初回起動時はメモリトレーニングのように例外的に時間を要するものもあるが、ほかの箇所で発光が止まる、POSTが繰り返される等があればそこのパーツが問題箇所だと特定できる。初心者の方もこの機能があればイザという時に右往左往しなくて済む。もしも解決できずにサポートに頼るにしても、EZ EDBUGの停止箇所やその時のPOSTコードを伝えることで問題解決がスムーズになるだろう。
最後にEZ PCIE RELEASE。ビデオカードをしっかりと固定、バラしの際に安全に取り外すことができる機能だ。もしも1回組み立てたらビデオカードを交換しない、廃棄する際もバラさないならこの機能を使う機会がなく終わるかもしれない。ただ、なにかのために覚えておけばきっと助かるはずだ。ビデオカードは一般的な拡張カードより大きいため、なにかの弾みで外れてしまわないようロック機構を備えている。x16スロット末端にあるラッチだ。ビデオカードを挿せばラッチが起き上がってロック、ラッチを押して倒せばロック解除、リリースできるというのが一般的なものだ。

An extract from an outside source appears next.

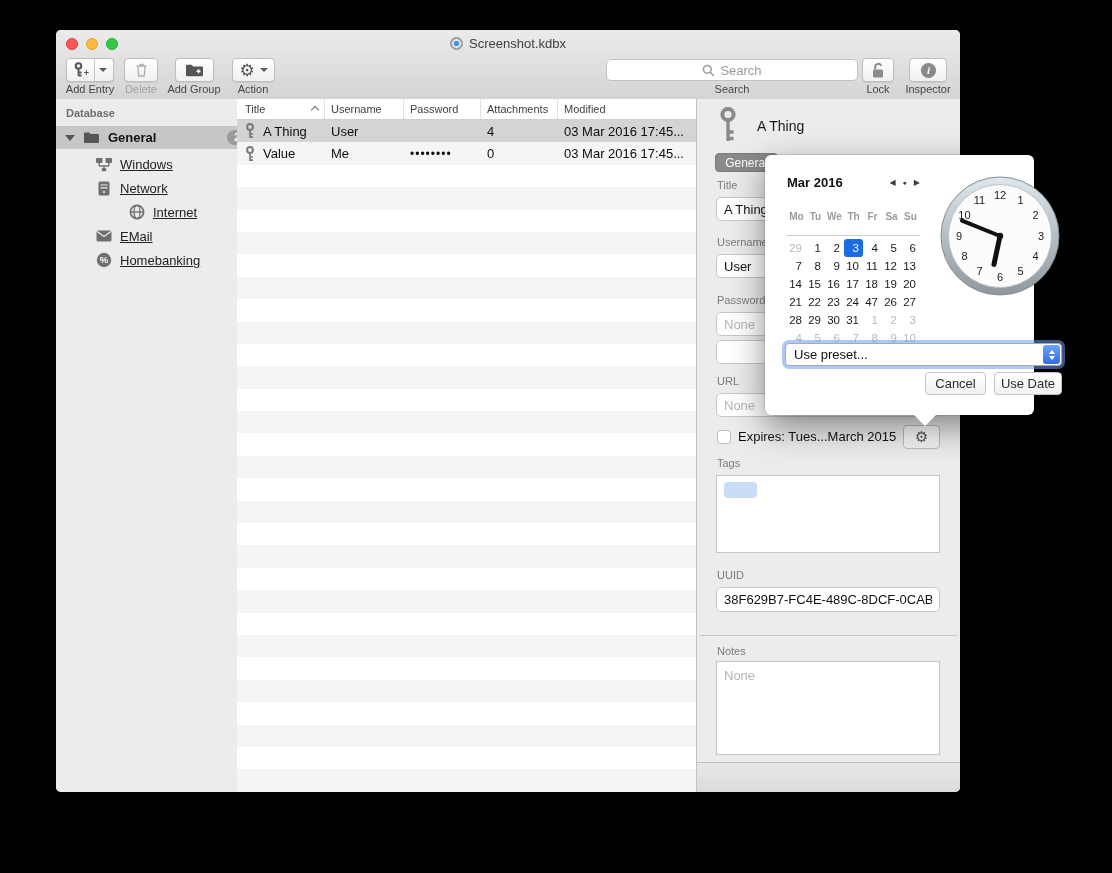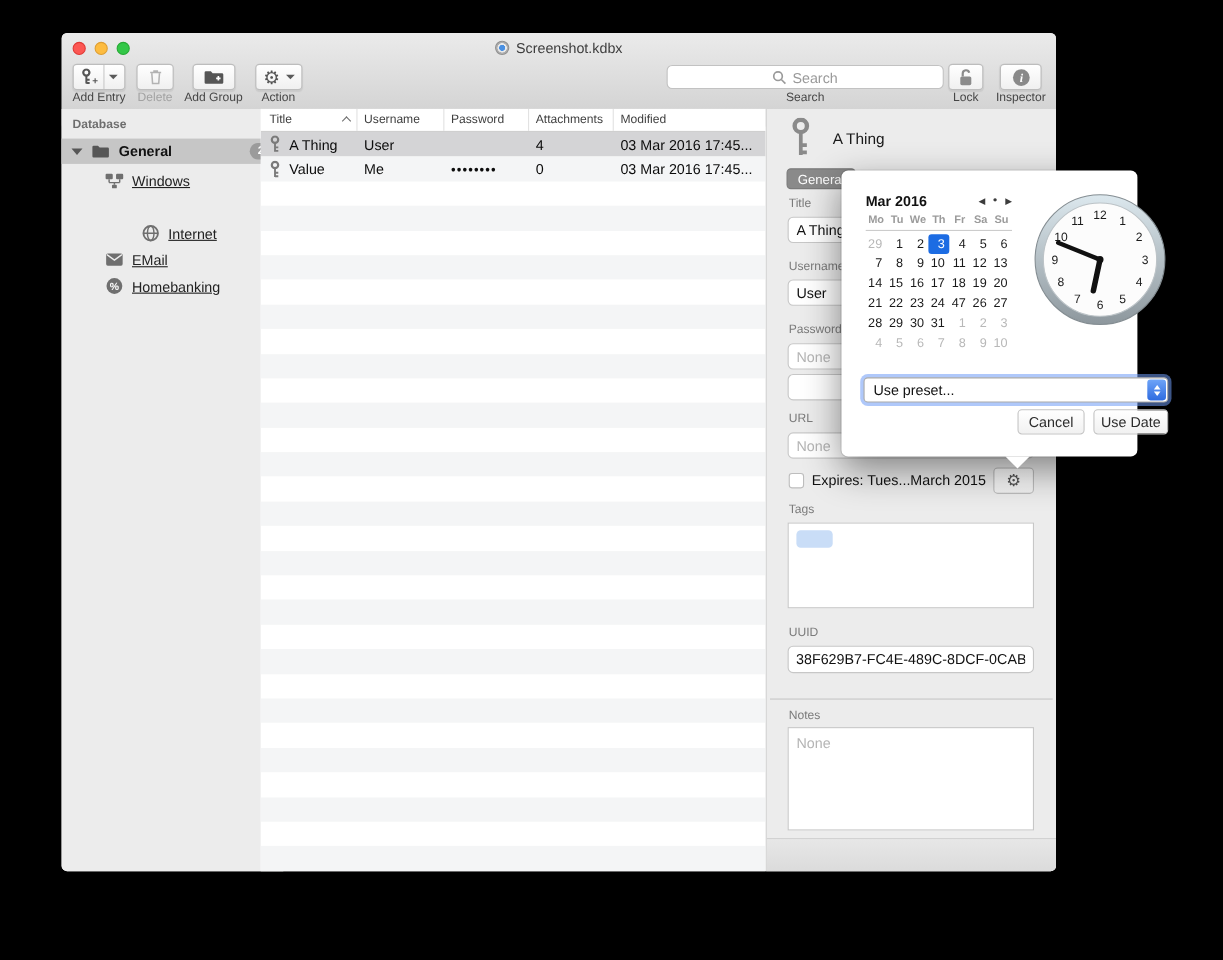"Network" div.sb-item { html: none -> <div> <span> <svg> <rect></rect> <path></path> <circle></circle> </svg> </span> <span>Network</span> </div> }
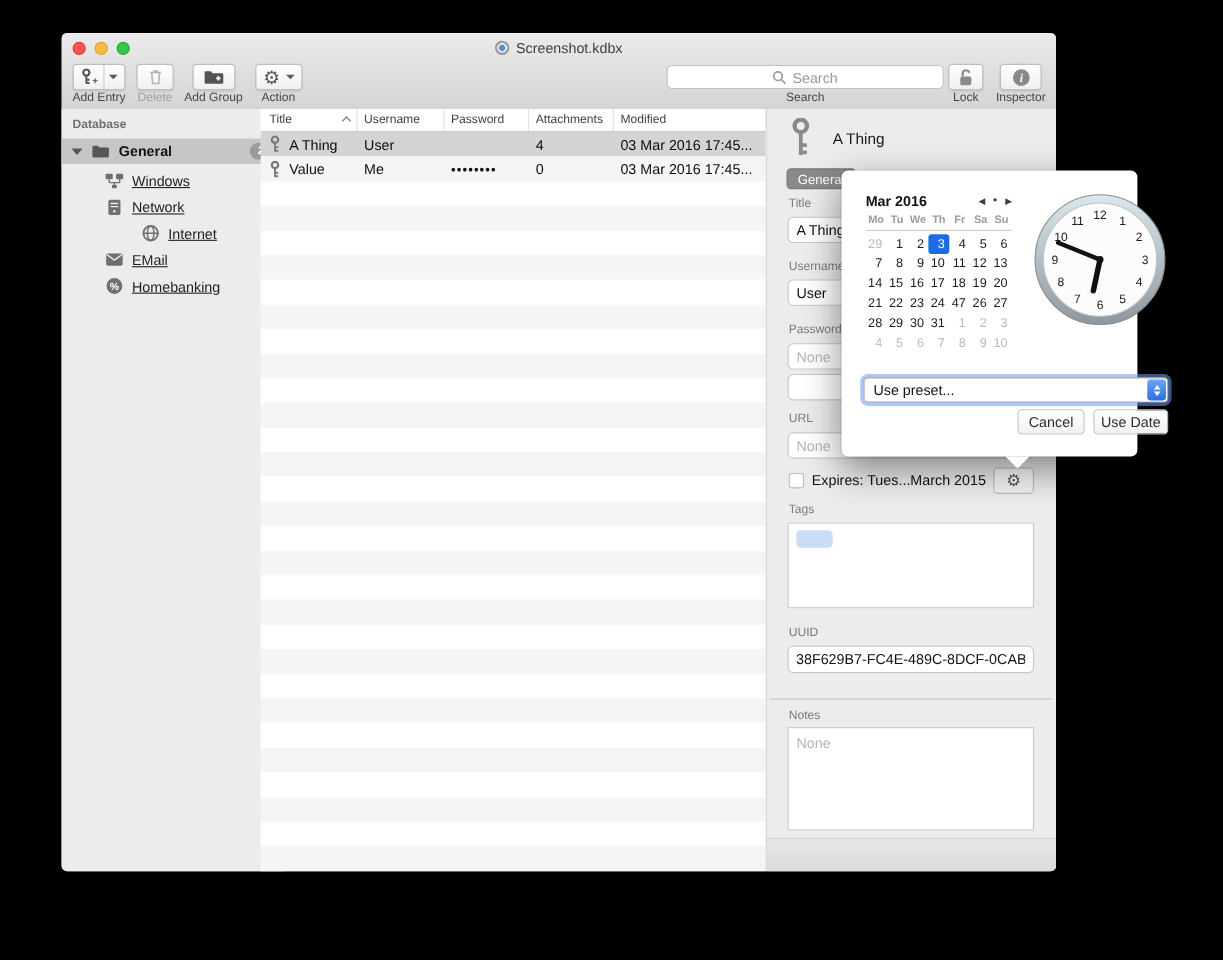"Mo" .cal-week { margin-top: 4px -> 20px; padding-bottom: 3px -> 13px }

ただ、実際にビデオカードを挿すとラッチの表面積のほとんどが隠れてしまう。昨今、ビデオカード裏側にもバックプレートが付き、空冷CPUクーラーも大型化している。ラッチを操作するのはかなり難しくなっており、だから「割り箸で突いた」なんて話も聞くわけだ。
要は場所が悪い。もっと開けた場所にラッチに代わる機構があればよいわけだ。EZ PCIE RELEASEはこのロック機構をメモリスロット横まで移設、さらにボタン化したことで操作性を向上させている。
80A SPSをメインに用いた14+2+1フェーズVRM
さて、Ryzen 9000X3Dを積んでどんなゲームを楽しむ予定だろうか。おそらく美麗なグラフィック、レイトレーシングもバリバリなAAAタイトルではないだろうか。そしてどのくらいの時間、ぶっ続けで楽しむ予定だろうか。ゲーミングはCPUにもGPUにも高負荷がかかる。そこで重要になってくるのがCPU電源回路(VRM)だ。
MAG X870 TOMAHAWK WIFIのVRMは14(コア)+2(SOC)+1(MISC)フェーズ構成。数の上では少し多いかなという程度だが、肝心なのはMOSFETで80A対応のSPS(Smart Power Stage)を使っているところだ。80Aという定格は比較的大きめ。ただ80Aを使い切るわけではなく、余裕を持たせ、そのMOSFETの変換効率のよいところで使って変換ロス(熱)を抑えるのがその目的だ。